- **TASK TO CARRY OUT**
Below are the records to transcribe exactly; do not include any images.

- **PROVIDED ENTRIES**
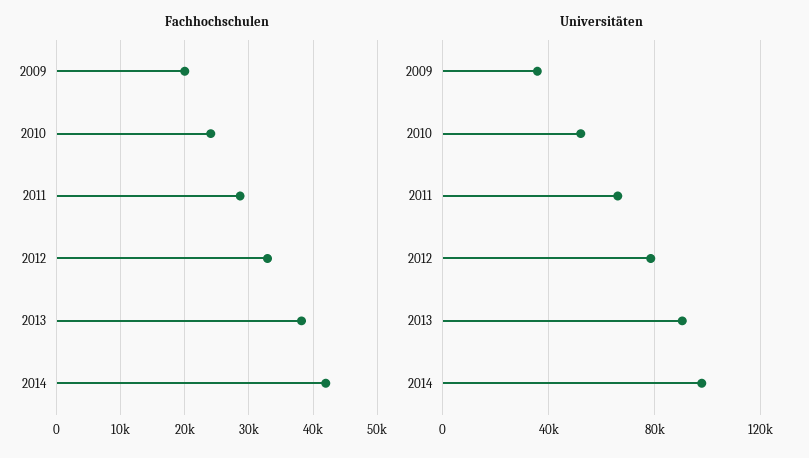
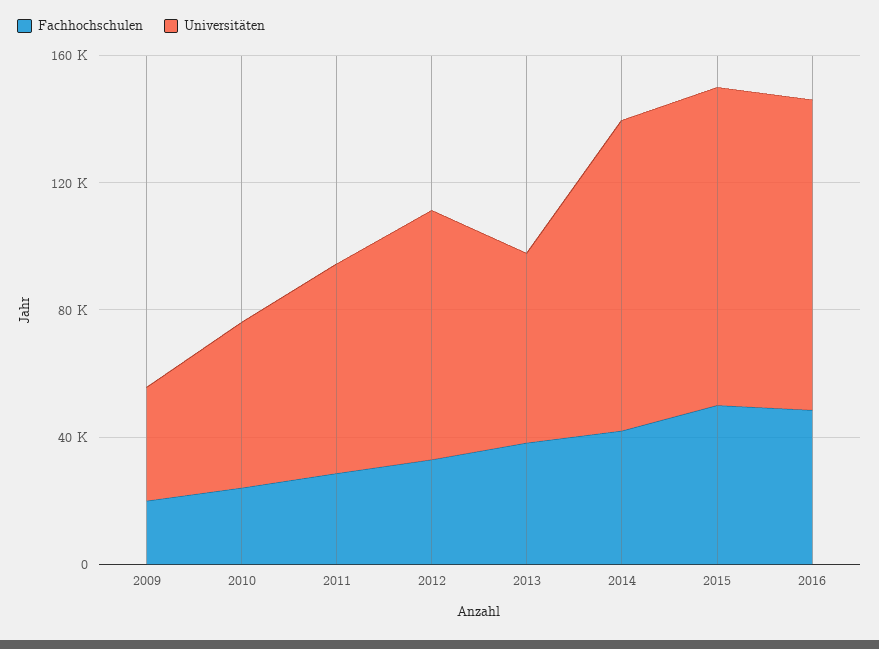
Universitäten, 2013: 90000 -> 60000
Fachhochschulen, 2015: none -> 50000
Universitäten, 2015: none -> 100000
Fachhochschulen, 2016: none -> 50000
Universitäten, 2016: none -> 100000

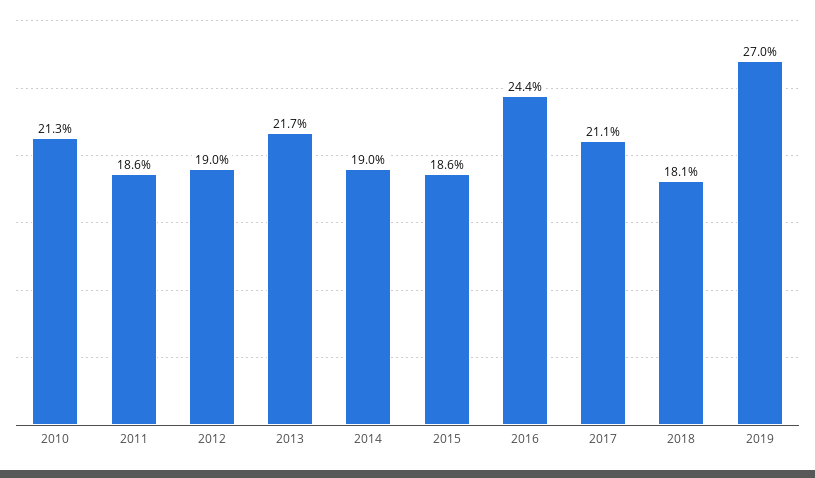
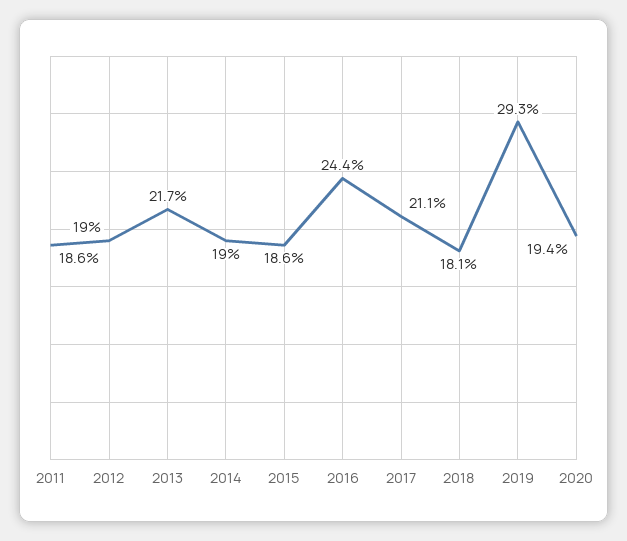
2010: 21.3 -> none
2019: 27 -> 29.3
2020: none -> 19.4

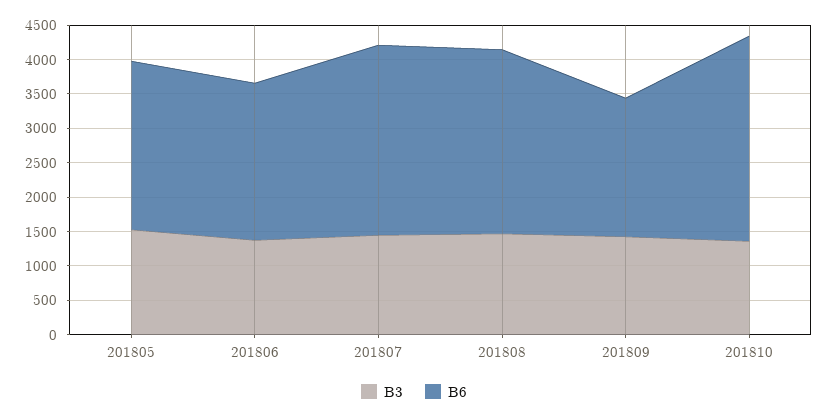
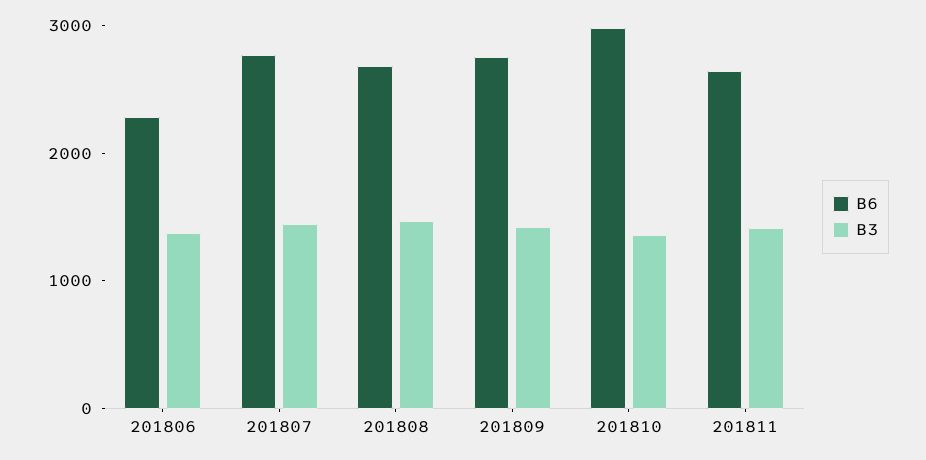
B3, 201805: 1500 -> none
B6, 201805: 2500 -> none
B6, 201809: 2000 -> 2800
B6, 201811: none -> 2600
B3, 201811: none -> 1400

- **SOLUTION**
Universitäten, 2013: 90000 -> 60000
Fachhochschulen, 2015: none -> 50000
Universitäten, 2015: none -> 100000
Fachhochschulen, 2016: none -> 50000
Universitäten, 2016: none -> 100000

2010: 21.3 -> none
2019: 27 -> 29.3
2020: none -> 19.4

B3, 201805: 1500 -> none
B6, 201805: 2500 -> none
B6, 201809: 2000 -> 2800
B6, 201811: none -> 2600
B3, 201811: none -> 1400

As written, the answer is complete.